* **What you should do**: Every line of the listing below should come back exactly as written, with no images.

── Stored data ──

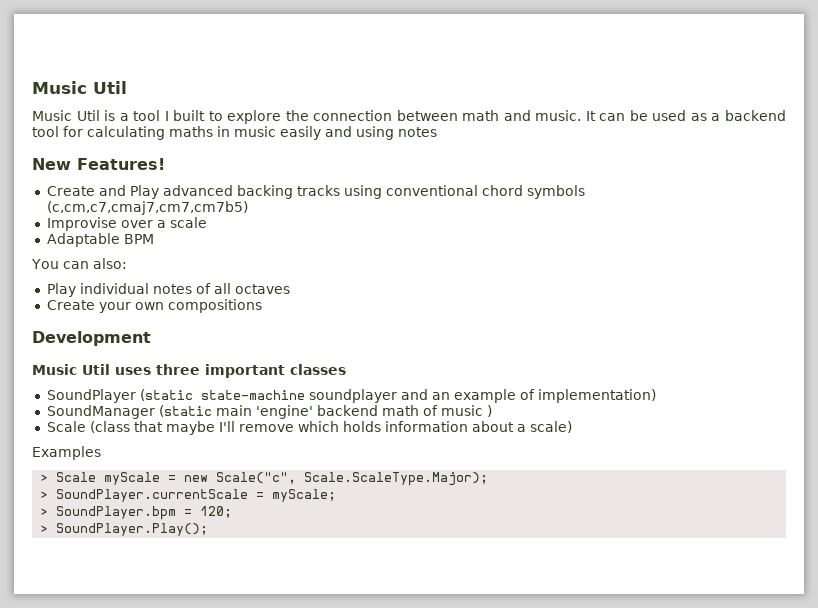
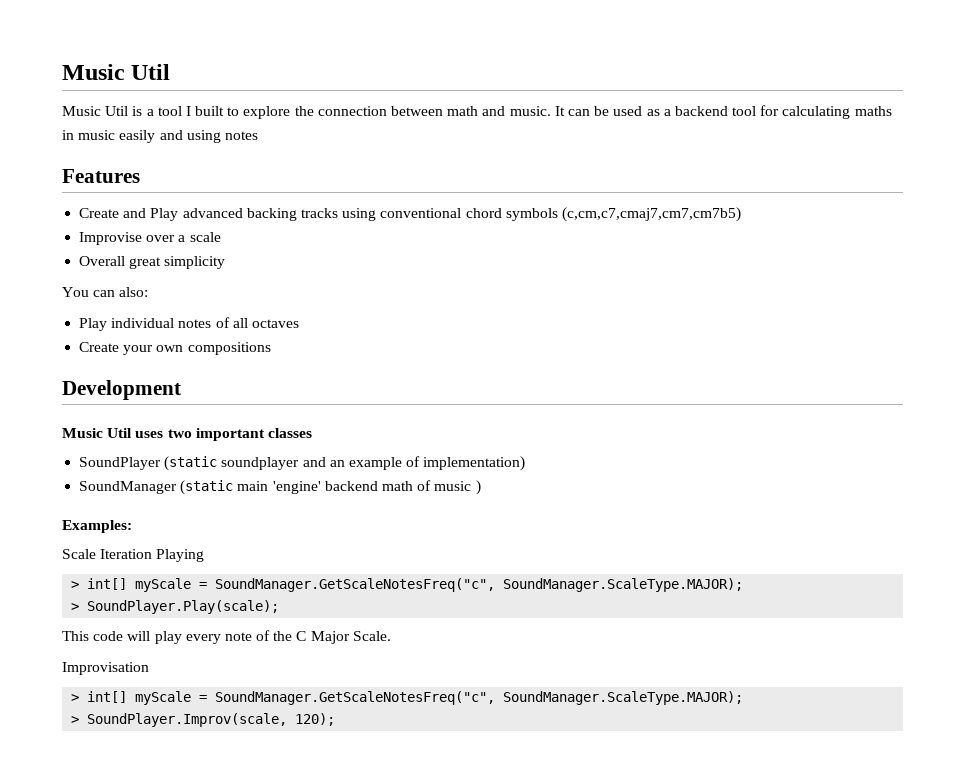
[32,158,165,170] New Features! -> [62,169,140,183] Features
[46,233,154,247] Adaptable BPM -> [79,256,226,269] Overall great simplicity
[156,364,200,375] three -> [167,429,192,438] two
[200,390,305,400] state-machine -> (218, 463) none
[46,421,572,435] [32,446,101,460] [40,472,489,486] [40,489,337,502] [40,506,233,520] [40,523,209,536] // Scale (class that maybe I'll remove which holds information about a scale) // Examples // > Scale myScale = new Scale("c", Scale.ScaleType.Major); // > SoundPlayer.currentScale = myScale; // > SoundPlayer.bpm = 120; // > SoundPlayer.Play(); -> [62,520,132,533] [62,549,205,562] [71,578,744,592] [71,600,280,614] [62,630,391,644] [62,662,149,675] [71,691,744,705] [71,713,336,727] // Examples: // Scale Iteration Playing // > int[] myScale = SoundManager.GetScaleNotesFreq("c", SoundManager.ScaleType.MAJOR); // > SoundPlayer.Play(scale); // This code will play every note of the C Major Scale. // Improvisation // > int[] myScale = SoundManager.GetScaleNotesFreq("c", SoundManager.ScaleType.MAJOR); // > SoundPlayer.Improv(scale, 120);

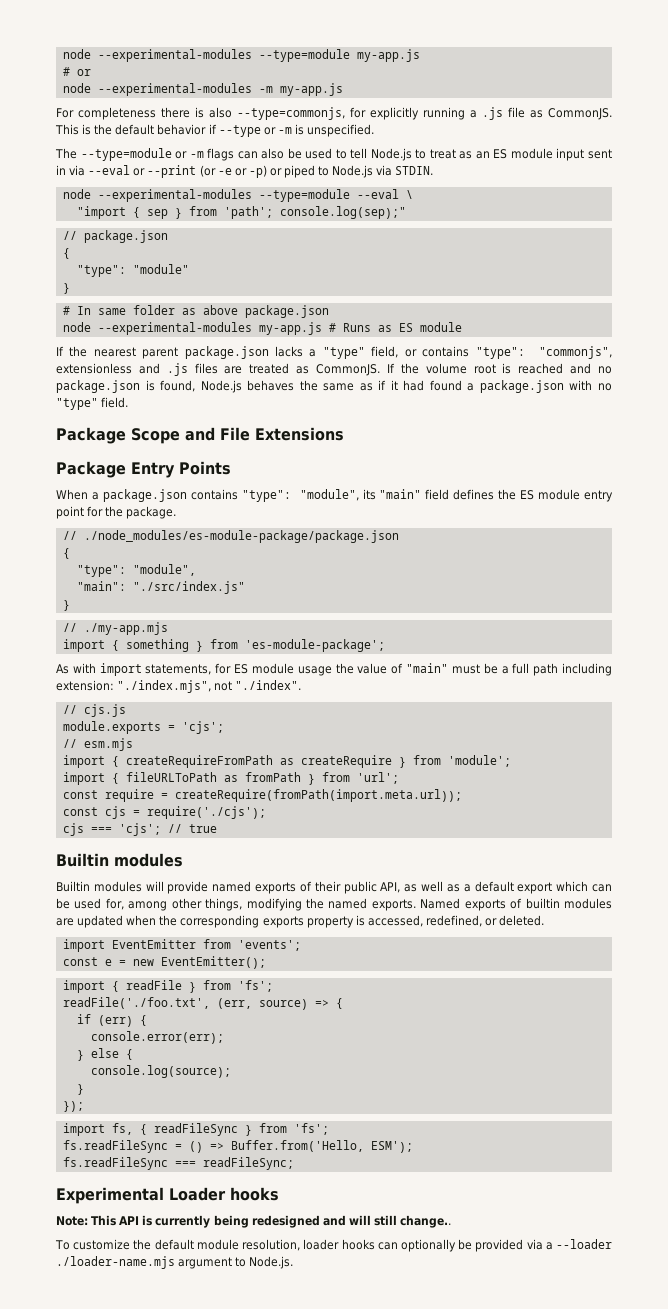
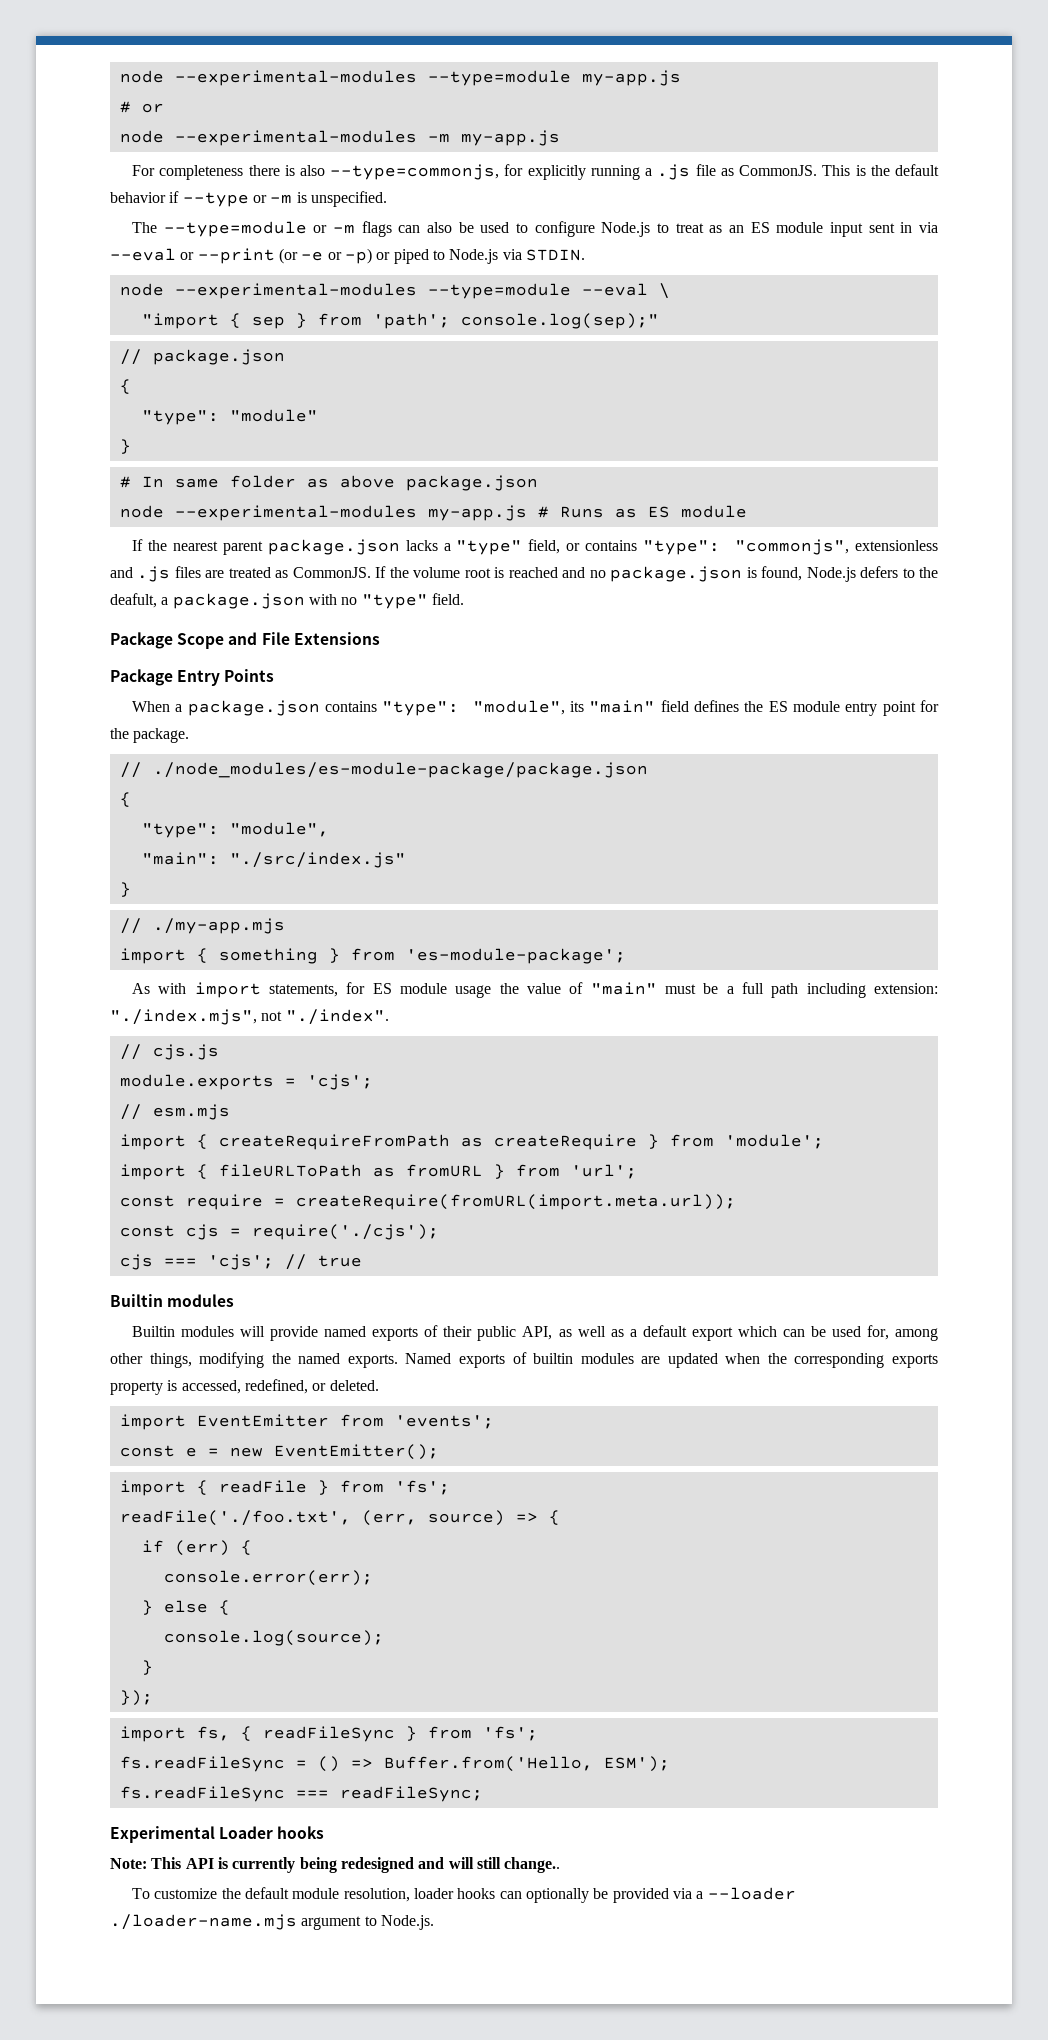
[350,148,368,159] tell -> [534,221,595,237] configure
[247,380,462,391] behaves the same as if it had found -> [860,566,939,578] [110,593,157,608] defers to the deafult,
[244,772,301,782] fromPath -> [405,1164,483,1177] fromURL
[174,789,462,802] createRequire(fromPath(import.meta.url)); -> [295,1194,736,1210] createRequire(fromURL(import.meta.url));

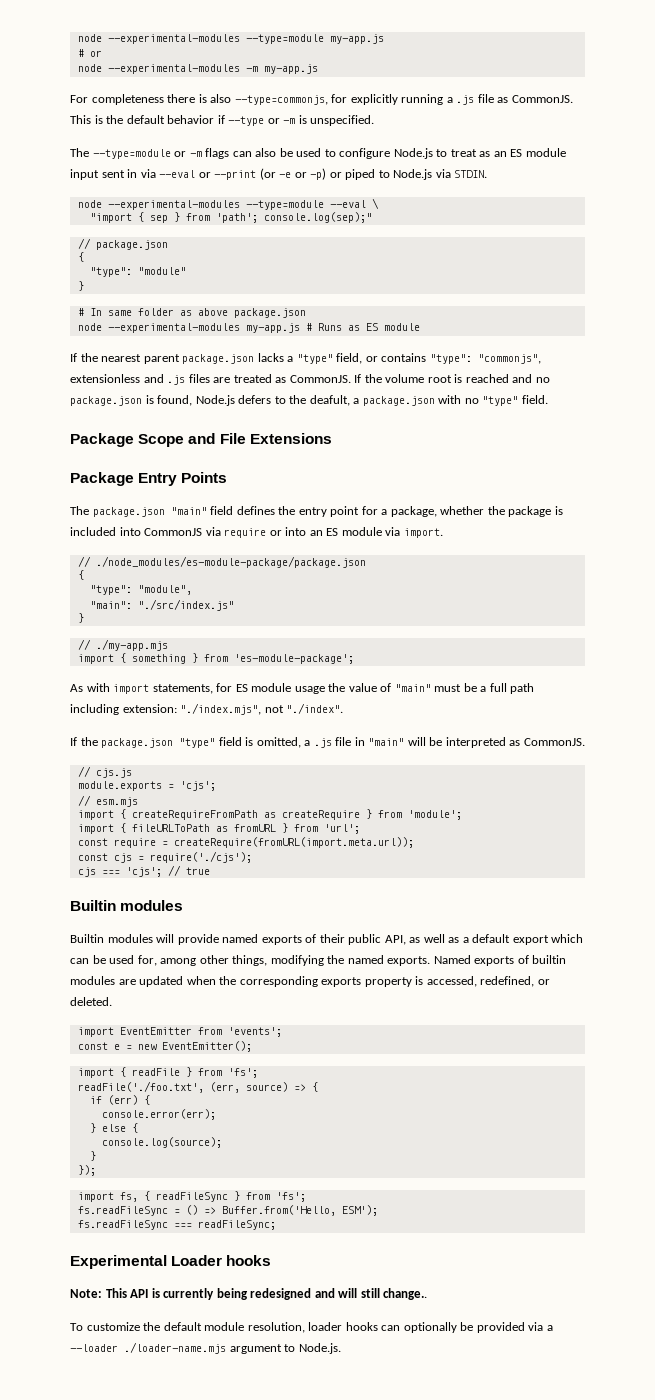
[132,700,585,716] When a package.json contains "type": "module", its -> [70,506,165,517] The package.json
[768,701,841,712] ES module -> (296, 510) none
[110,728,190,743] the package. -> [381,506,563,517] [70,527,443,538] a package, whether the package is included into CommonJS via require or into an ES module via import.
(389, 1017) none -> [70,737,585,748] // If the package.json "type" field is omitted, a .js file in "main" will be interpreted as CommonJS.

───

* **Exercise output**:
[32,158,165,170] New Features! -> [62,169,140,183] Features
[46,233,154,247] Adaptable BPM -> [79,256,226,269] Overall great simplicity
[156,364,200,375] three -> [167,429,192,438] two
[200,390,305,400] state-machine -> (218, 463) none
[46,421,572,435] [32,446,101,460] [40,472,489,486] [40,489,337,502] [40,506,233,520] [40,523,209,536] // Scale (class that maybe I'll remove which holds information about a scale) // Examples // > Scale myScale = new Scale("c", Scale.ScaleType.Major); // > SoundPlayer.currentScale = myScale; // > SoundPlayer.bpm = 120; // > SoundPlayer.Play(); -> [62,520,132,533] [62,549,205,562] [71,578,744,592] [71,600,280,614] [62,630,391,644] [62,662,149,675] [71,691,744,705] [71,713,336,727] // Examples: // Scale Iteration Playing // > int[] myScale = SoundManager.GetScaleNotesFreq("c", SoundManager.ScaleType.MAJOR); // > SoundPlayer.Play(scale); // This code will play every note of the C Major Scale. // Improvisation // > int[] myScale = SoundManager.GetScaleNotesFreq("c", SoundManager.ScaleType.MAJOR); // > SoundPlayer.Improv(scale, 120);

[350,148,368,159] tell -> [534,221,595,237] configure
[247,380,462,391] behaves the same as if it had found -> [860,566,939,578] [110,593,157,608] defers to the deafult,
[244,772,301,782] fromPath -> [405,1164,483,1177] fromURL
[174,789,462,802] createRequire(fromPath(import.meta.url)); -> [295,1194,736,1210] createRequire(fromURL(import.meta.url));

[132,700,585,716] When a package.json contains "type": "module", its -> [70,506,165,517] The package.json
[768,701,841,712] ES module -> (296, 510) none
[110,728,190,743] the package. -> [381,506,563,517] [70,527,443,538] a package, whether the package is included into CommonJS via require or into an ES module via import.
(389, 1017) none -> [70,737,585,748] // If the package.json "type" field is omitted, a .js file in "main" will be interpreted as CommonJS.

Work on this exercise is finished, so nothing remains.